Tief beschämt sage ich mir: Liebe Lisa, jetzt erst verstehe ich Dich. Und ich fühle plötzlich, wie meine eigene Haut Löcher hat, wie ich herausrinne, herausfalle, wie schmerzhaft ich an der Umgebung anstoße. – Und eine tiefe Liebe zu dem Kind wächst in mir, jetzt weiß ich, wie ich mit ihr, neben ihr die Laute führen muss, um das Seelisch-Geistige hereinzulocken, atmend, ein- und ausatmend. Ich weiß, dass ich auch den Leib konsolidieren muss, damit er überhaupt eine geeignete Hülle für diesen Menschen wird.

Die avisierte Lautreihe ist nicht ganz unpassend, aber jetzt muss ich sie nicht als Rezept ausführen, sondern nur für Lisa, individuell für sie.

M – warm begleitend, sanft, Balsam, ich muss sie mit dem M Hand an Hand begleiten, damit Wärme sich bilden kann.

B – konsolidierend, und gerne auch angemessen, abgemessen beschleunigt.

A – zum Einatmen,

U – zum Ausatmen, also A-U A-U A-U, und das U mit der

Saturnbewegung abschließen, das hat eine stark abgrenzende, hautbildende Wirkung.

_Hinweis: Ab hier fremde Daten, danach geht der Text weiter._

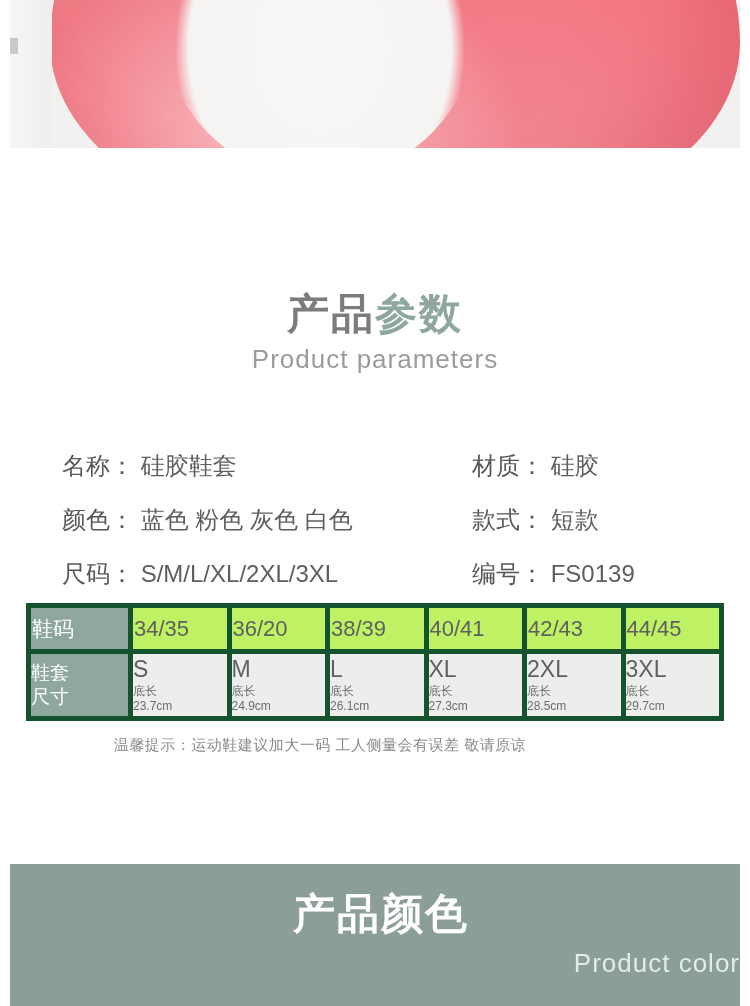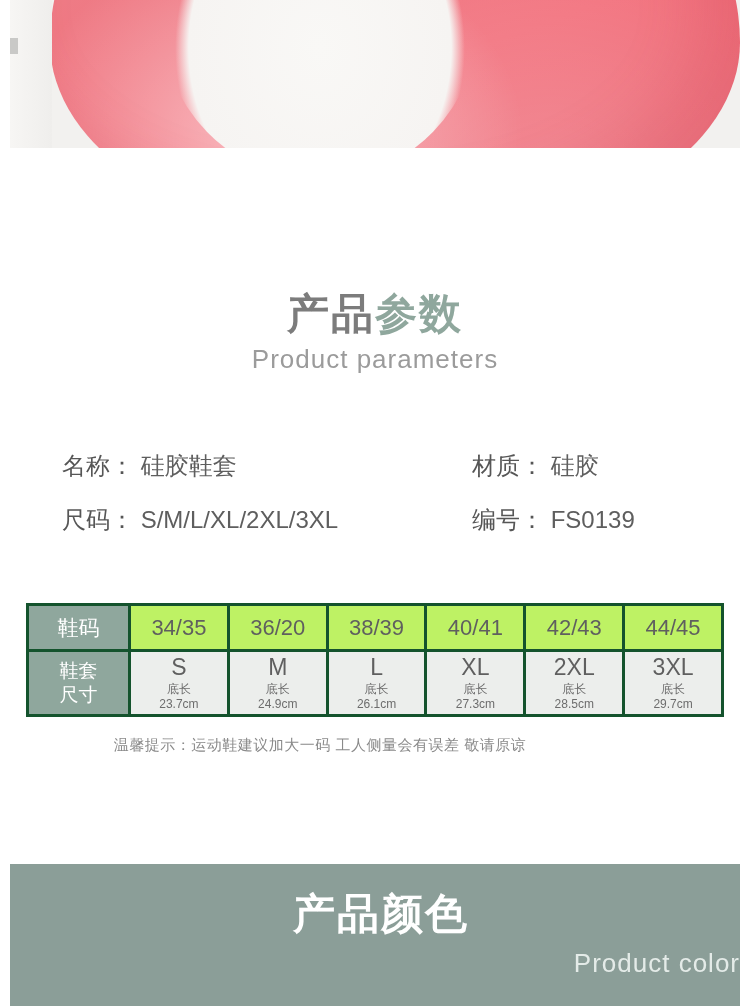"颜色： 蓝色 粉色 灰色 白色" div.spec-row { html: none -> <div> <div> <span>颜色：</span> <span>蓝色 粉色 灰色 白色</span> </div> <div> <span>款式：</span> <span>短款</span> </div> </div> }
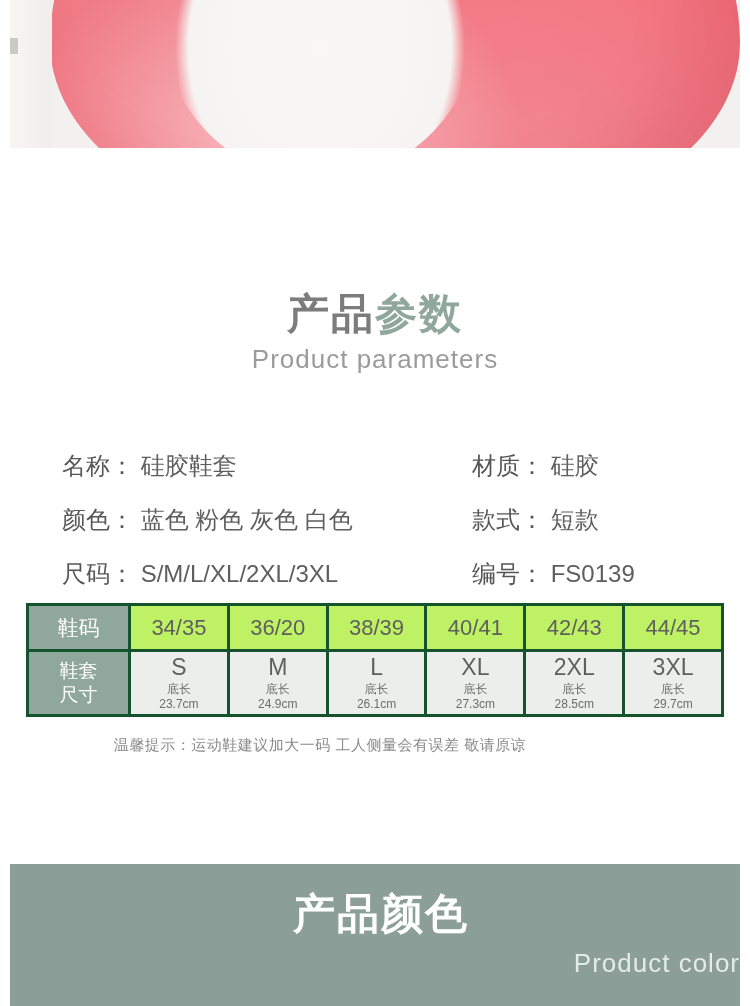"鞋码" .size-table td { border: 3px solid #14532d -> 5px solid #14532d; text-align: center -> none }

Es wird trotzdem ein langer Weg sein, bis ihre feuchten Hände, ihre mageren Arme wirklich in die Bewegung eintauchen können. Aber wenn sie es gelernt hat, wenn sie gelernt hat, in ihren Leib einzuziehen – dann kann sie auch lesen.

So ist eigentlich jedes Kind ein neues Rätsel, das erraten werden möchte – auch mir, die ich ja schon viele hyperaktive Kinder behandelt habe.

Eine Lehrerin unserer Schule sagte: »Die Heileurythmie ist eine Art Weichenstellung. Anfangs ist es eine feine, fast unmerkliche Veränderung, und dann fährt der Zug in eine andere Richtung weiter.«

Zur Autorin: Erika Leiste war 24 Jahre lang Heileurythmistin an der Rudolf-Steiner-Schule München-Schwabing.